INFORMATION SUPPLIED -
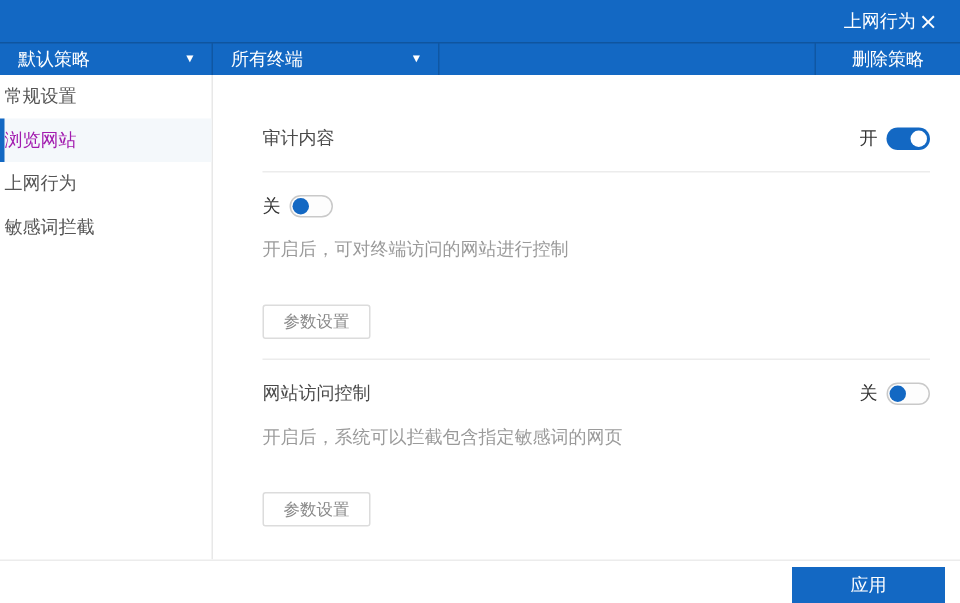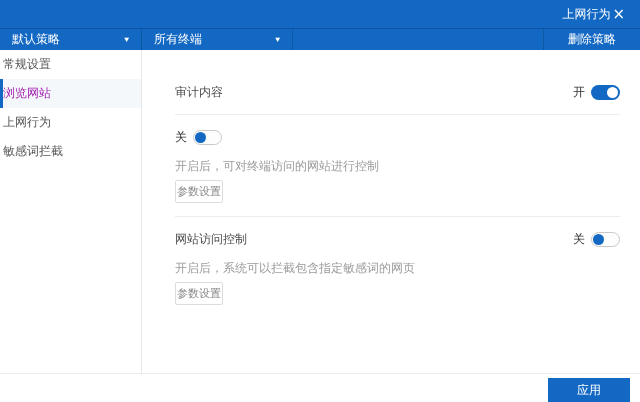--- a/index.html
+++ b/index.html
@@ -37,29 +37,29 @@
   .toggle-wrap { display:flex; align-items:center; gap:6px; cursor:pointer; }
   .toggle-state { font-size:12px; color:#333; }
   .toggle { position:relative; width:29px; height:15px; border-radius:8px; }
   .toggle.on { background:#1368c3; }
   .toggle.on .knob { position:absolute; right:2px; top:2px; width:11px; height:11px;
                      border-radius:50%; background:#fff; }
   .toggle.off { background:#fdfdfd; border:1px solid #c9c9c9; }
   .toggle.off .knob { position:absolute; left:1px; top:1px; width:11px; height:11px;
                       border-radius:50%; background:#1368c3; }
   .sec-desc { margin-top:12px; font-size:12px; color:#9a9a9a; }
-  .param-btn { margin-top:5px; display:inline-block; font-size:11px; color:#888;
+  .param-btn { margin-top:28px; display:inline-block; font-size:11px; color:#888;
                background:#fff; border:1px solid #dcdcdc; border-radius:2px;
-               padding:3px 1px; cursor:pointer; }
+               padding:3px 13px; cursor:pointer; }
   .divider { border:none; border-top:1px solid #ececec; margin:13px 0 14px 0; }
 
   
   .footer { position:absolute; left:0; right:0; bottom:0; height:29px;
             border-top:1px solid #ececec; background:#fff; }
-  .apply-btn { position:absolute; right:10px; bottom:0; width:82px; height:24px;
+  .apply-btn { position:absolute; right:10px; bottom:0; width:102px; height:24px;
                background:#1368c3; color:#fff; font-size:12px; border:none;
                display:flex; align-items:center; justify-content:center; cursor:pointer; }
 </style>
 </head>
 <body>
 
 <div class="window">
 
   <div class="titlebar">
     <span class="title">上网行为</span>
...
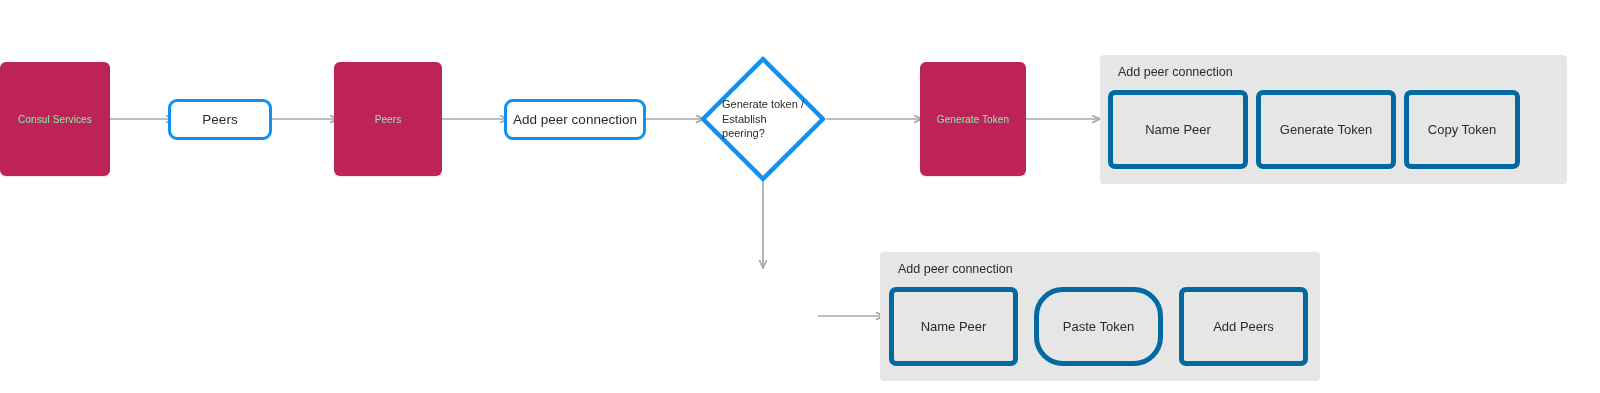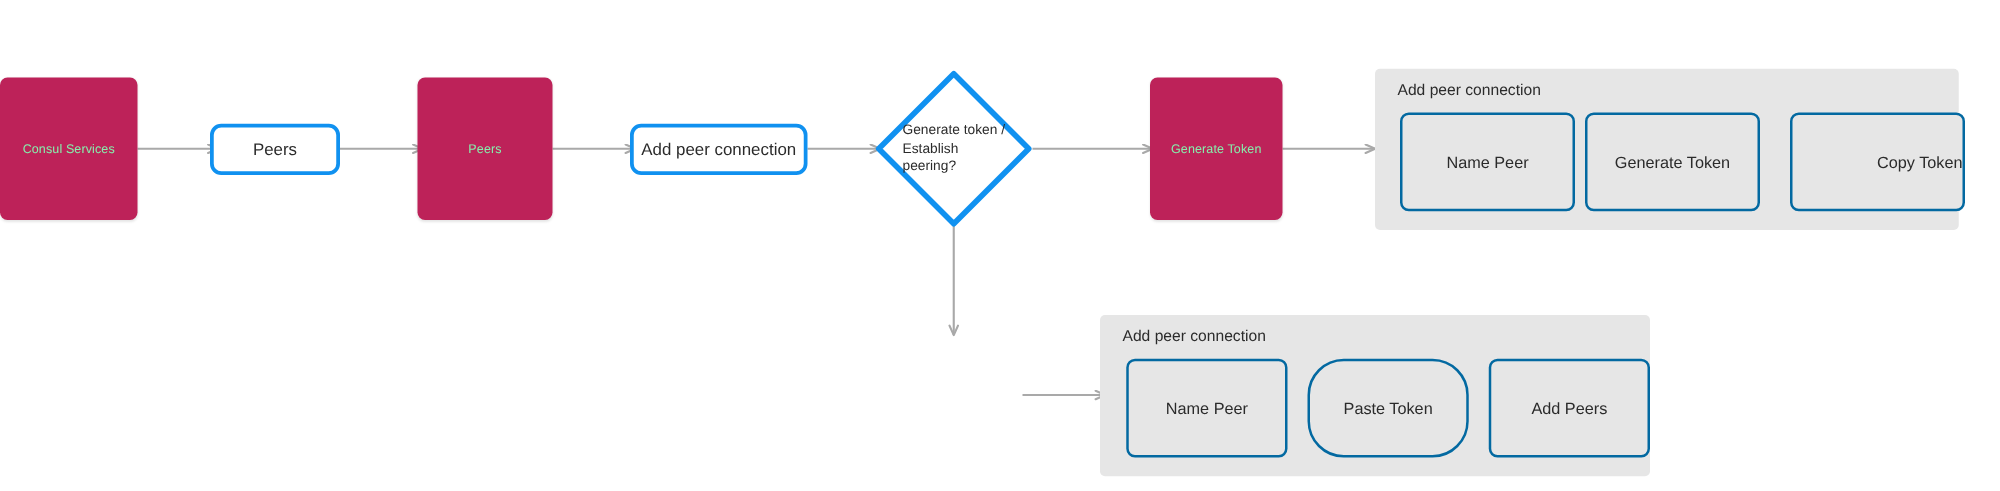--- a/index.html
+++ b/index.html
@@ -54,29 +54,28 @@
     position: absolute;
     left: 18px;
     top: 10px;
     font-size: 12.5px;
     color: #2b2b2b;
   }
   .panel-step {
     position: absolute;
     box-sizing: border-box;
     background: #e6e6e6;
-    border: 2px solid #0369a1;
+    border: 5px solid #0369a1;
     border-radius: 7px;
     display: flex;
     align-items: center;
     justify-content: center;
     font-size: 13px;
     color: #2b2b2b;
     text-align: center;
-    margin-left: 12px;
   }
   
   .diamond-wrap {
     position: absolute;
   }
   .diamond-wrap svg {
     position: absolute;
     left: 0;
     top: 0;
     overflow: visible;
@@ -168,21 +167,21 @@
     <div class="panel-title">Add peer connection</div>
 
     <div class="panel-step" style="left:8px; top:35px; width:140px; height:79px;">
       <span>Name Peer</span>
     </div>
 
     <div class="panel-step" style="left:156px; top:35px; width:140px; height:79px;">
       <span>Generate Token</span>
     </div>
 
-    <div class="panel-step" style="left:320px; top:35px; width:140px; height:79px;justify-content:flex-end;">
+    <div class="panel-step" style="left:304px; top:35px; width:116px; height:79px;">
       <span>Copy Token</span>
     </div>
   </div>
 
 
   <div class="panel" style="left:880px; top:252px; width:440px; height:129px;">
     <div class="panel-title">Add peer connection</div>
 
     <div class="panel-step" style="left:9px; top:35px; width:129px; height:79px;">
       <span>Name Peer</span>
* * *
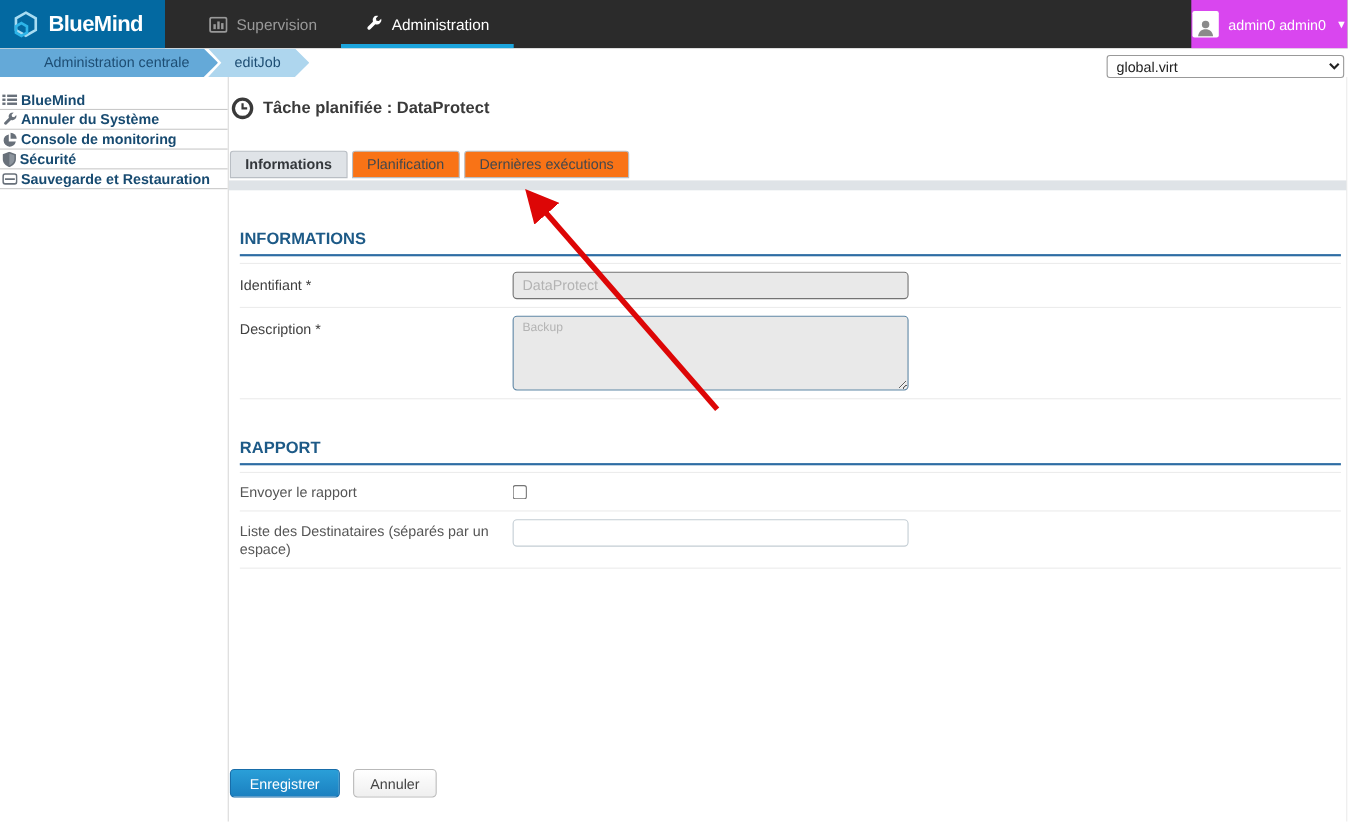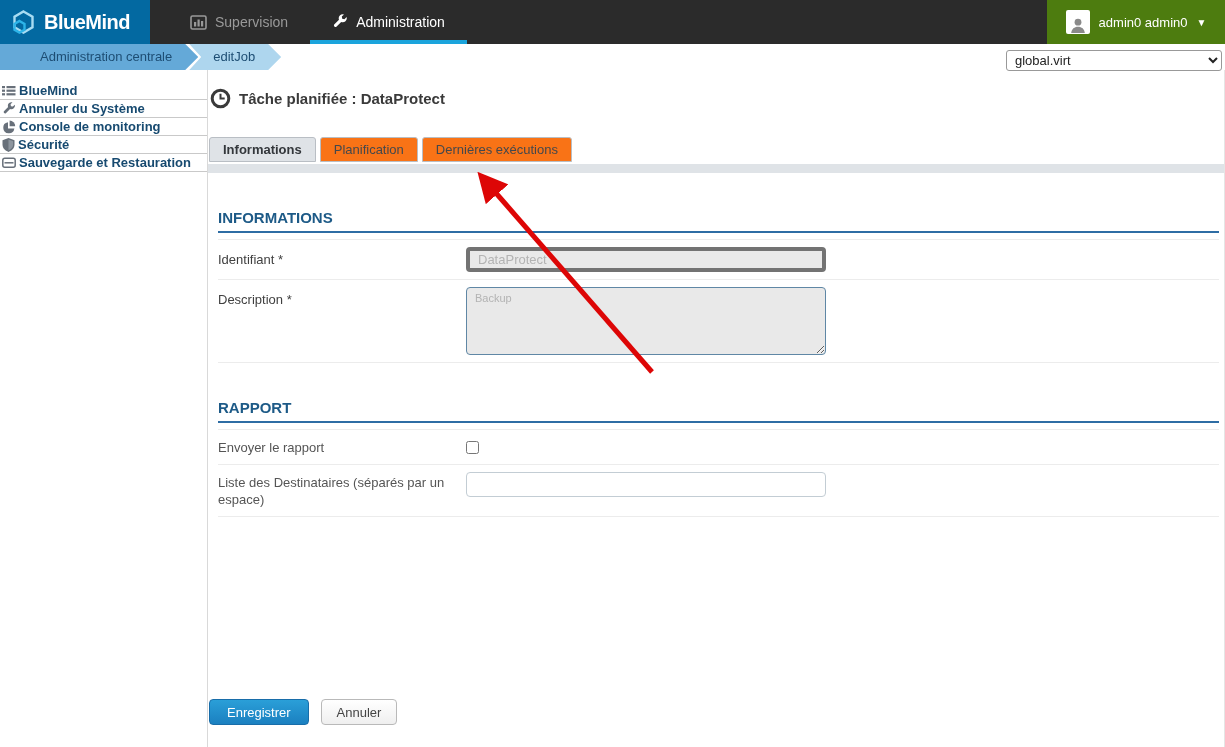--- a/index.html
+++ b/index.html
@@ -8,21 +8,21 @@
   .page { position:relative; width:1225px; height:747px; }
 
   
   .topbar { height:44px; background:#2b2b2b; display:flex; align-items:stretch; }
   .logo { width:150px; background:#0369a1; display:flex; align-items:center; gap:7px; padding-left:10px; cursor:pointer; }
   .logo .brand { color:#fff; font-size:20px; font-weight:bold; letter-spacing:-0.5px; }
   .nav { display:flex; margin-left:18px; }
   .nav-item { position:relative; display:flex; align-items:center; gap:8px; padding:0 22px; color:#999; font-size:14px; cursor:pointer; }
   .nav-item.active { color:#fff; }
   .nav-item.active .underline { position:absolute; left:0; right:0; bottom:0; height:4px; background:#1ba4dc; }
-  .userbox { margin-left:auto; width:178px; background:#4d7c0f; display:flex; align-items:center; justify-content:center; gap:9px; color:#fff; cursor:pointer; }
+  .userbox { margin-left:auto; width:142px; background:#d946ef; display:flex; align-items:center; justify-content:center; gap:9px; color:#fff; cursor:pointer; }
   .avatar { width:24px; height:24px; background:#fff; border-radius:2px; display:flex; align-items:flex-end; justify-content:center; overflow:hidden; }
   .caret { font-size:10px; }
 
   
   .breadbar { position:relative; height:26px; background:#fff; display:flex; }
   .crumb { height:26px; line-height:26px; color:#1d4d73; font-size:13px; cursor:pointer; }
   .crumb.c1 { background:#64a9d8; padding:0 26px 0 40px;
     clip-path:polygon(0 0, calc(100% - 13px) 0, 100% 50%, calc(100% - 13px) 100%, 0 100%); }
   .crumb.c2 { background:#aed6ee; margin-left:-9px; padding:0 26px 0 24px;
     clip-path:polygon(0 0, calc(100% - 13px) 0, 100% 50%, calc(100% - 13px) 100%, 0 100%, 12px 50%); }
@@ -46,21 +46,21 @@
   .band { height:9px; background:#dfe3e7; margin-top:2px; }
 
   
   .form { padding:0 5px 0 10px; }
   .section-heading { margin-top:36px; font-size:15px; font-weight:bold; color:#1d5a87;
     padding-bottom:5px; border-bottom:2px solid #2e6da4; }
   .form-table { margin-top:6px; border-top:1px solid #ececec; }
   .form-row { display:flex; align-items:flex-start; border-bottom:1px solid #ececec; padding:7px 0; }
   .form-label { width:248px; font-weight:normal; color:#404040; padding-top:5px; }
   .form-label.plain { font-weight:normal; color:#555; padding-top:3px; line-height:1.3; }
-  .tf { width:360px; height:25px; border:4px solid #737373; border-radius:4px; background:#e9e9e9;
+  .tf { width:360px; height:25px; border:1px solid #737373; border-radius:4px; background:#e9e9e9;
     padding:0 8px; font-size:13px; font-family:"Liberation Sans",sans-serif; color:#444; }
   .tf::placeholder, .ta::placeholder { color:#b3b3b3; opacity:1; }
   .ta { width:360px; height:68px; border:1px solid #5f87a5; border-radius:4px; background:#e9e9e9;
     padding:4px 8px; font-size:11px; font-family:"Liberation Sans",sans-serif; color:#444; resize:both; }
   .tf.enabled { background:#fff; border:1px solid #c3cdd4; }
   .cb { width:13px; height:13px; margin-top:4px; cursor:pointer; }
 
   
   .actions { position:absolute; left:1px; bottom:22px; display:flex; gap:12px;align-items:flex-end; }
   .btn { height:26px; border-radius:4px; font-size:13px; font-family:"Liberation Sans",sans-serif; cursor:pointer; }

EXERCISE DESCRIPTION -
From the records above, reproduce exactly the lines from the one with "width:248px; font-weight:normal; color:#404040;" to the one with "position:absolute; left:1px; bottom:22px;", both included, and no others.

ANSWER BOX -
   .form-label { width:248px; font-weight:normal; color:#404040; padding-top:5px; }
   .form-label.plain { font-weight:normal; color:#555; padding-top:3px; line-height:1.3; }
-  .tf { width:360px; height:25px; border:4px solid #737373; border-radius:4px; background:#e9e9e9;
+  .tf { width:360px; height:25px; border:1px solid #737373; border-radius:4px; background:#e9e9e9;
     padding:0 8px; font-size:13px; font-family:"Liberation Sans",sans-serif; color:#444; }
   .tf::placeholder, .ta::placeholder { color:#b3b3b3; opacity:1; }
   .ta { width:360px; height:68px; border:1px solid #5f87a5; border-radius:4px; background:#e9e9e9;
     padding:4px 8px; font-size:11px; font-family:"Liberation Sans",sans-serif; color:#444; resize:both; }
   .tf.enabled { background:#fff; border:1px solid #c3cdd4; }
   .cb { width:13px; height:13px; margin-top:4px; cursor:pointer; }
 
   
   .actions { position:absolute; left:1px; bottom:22px; display:flex; gap:12px;align-items:flex-end; }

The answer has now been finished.